Activity:
Exact copies of the lines below are the goal; any images in them are dropped.

Given data:
++++++++++++++++++++
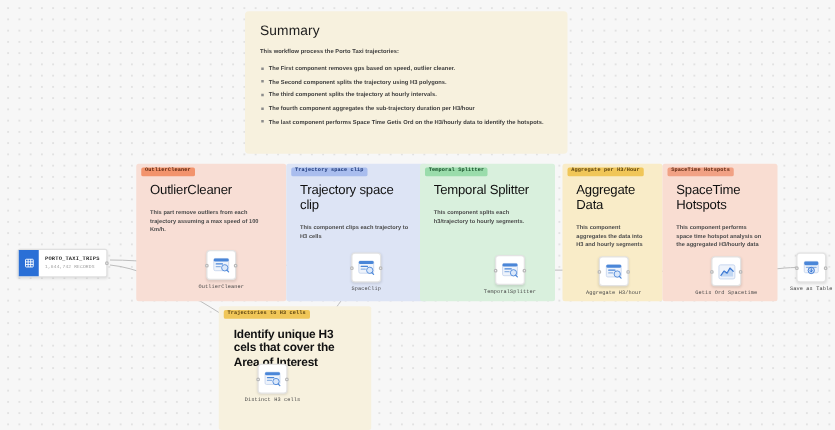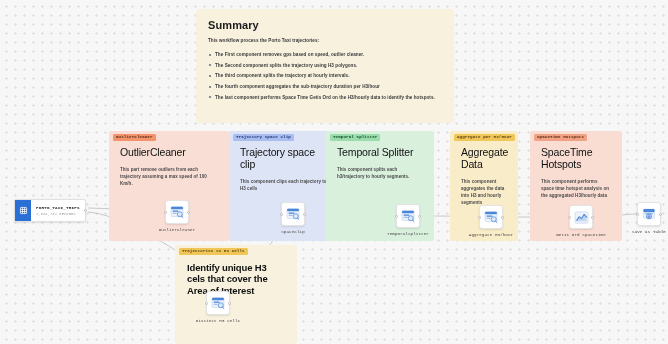--- a/index.html
+++ b/index.html
@@ -17,21 +17,21 @@
   .summary {
     position: absolute;
     left: 196px; top: 9px;
     width: 258px; height: 114px;
     background: #f7f1de;
     border-radius: 3px;
   }
   .summary-inner { padding: 10px 12px 0 12px; }
   .summary h1 {
     font-size: 11px;
-    font-weight: 700;
+    font-weight: 400;
     color: #1c1c1c;
     letter-spacing: .1px;
     margin-bottom: 7px;
   }
   .summary .lede {
     font-size: 4.6px;
     font-weight: 700;
     color: #3a3a3a;
     margin-bottom: 8px;
     letter-spacing: .05px;
@@ -226,29 +226,29 @@
 </div>
 
 <div class="group" style="left:229px; width:113px; background:#dde4f5;">
   <div class="group-tag" style="background:#a9bdee; color:#1f3a7a;">Trajectory space clip</div>
   <div class="group-body">
     <div class="group-title">Trajectory space clip</div>
     <div class="group-desc">This component clips each trajectory to H3 cells</div>
   </div>
 </div>
 
-<div class="group" style="left:326px; width:108px; background:#d9f0dd;">
+<div class="group" style="left:336px; width:108px; background:#d9f0dd;">
   <div class="group-tag" style="background:#9adcab; color:#17502a;">Temporal Splitter</div>
   <div class="group-body">
     <div class="group-title">Temporal Splitter</div>
     <div class="group-desc">This component splits each h3/trajectory to hourly segments.</div>
   </div>
 </div>
 
-<div class="group" style="left:450px; width:68px; background:#f9ecc8;">
+<div class="group" style="left:450px; width:80px; background:#f9ecc8;">
   <div class="group-tag" style="background:#f0c658; color:#5d4410;">Aggregate per H3/Hour</div>
   <div class="group-body">
     <div class="group-title">Aggregate Data</div>
     <div class="group-desc">This component aggregates the data into H3 and hourly segments</div>
   </div>
 </div>
 
 <div class="group" style="left:530px; width:92px; background:#f9ddd2;">
   <div class="group-tag" style="background:#f1a184; color:#5d2a13;">SpaceTime Hotspots</div>
   <div class="group-body">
++++++++++++++++++++
Exercise response:
--- a/index.html
+++ b/index.html
@@ -17,21 +17,21 @@
   .summary {
     position: absolute;
     left: 196px; top: 9px;
     width: 258px; height: 114px;
     background: #f7f1de;
     border-radius: 3px;
   }
   .summary-inner { padding: 10px 12px 0 12px; }
   .summary h1 {
     font-size: 11px;
-    font-weight: 700;
+    font-weight: 400;
     color: #1c1c1c;
     letter-spacing: .1px;
     margin-bottom: 7px;
   }
   .summary .lede {
     font-size: 4.6px;
     font-weight: 700;
     color: #3a3a3a;
     margin-bottom: 8px;
     letter-spacing: .05px;
@@ -226,29 +226,29 @@
 </div>
 
 <div class="group" style="left:229px; width:113px; background:#dde4f5;">
   <div class="group-tag" style="background:#a9bdee; color:#1f3a7a;">Trajectory space clip</div>
   <div class="group-body">
     <div class="group-title">Trajectory space clip</div>
     <div class="group-desc">This component clips each trajectory to H3 cells</div>
   </div>
 </div>
 
-<div class="group" style="left:326px; width:108px; background:#d9f0dd;">
+<div class="group" style="left:336px; width:108px; background:#d9f0dd;">
   <div class="group-tag" style="background:#9adcab; color:#17502a;">Temporal Splitter</div>
   <div class="group-body">
     <div class="group-title">Temporal Splitter</div>
     <div class="group-desc">This component splits each h3/trajectory to hourly segments.</div>
   </div>
 </div>
 
-<div class="group" style="left:450px; width:68px; background:#f9ecc8;">
+<div class="group" style="left:450px; width:80px; background:#f9ecc8;">
   <div class="group-tag" style="background:#f0c658; color:#5d4410;">Aggregate per H3/Hour</div>
   <div class="group-body">
     <div class="group-title">Aggregate Data</div>
     <div class="group-desc">This component aggregates the data into H3 and hourly segments</div>
   </div>
 </div>
 
 <div class="group" style="left:530px; width:92px; background:#f9ddd2;">
   <div class="group-tag" style="background:#f1a184; color:#5d2a13;">SpaceTime Hotspots</div>
   <div class="group-body">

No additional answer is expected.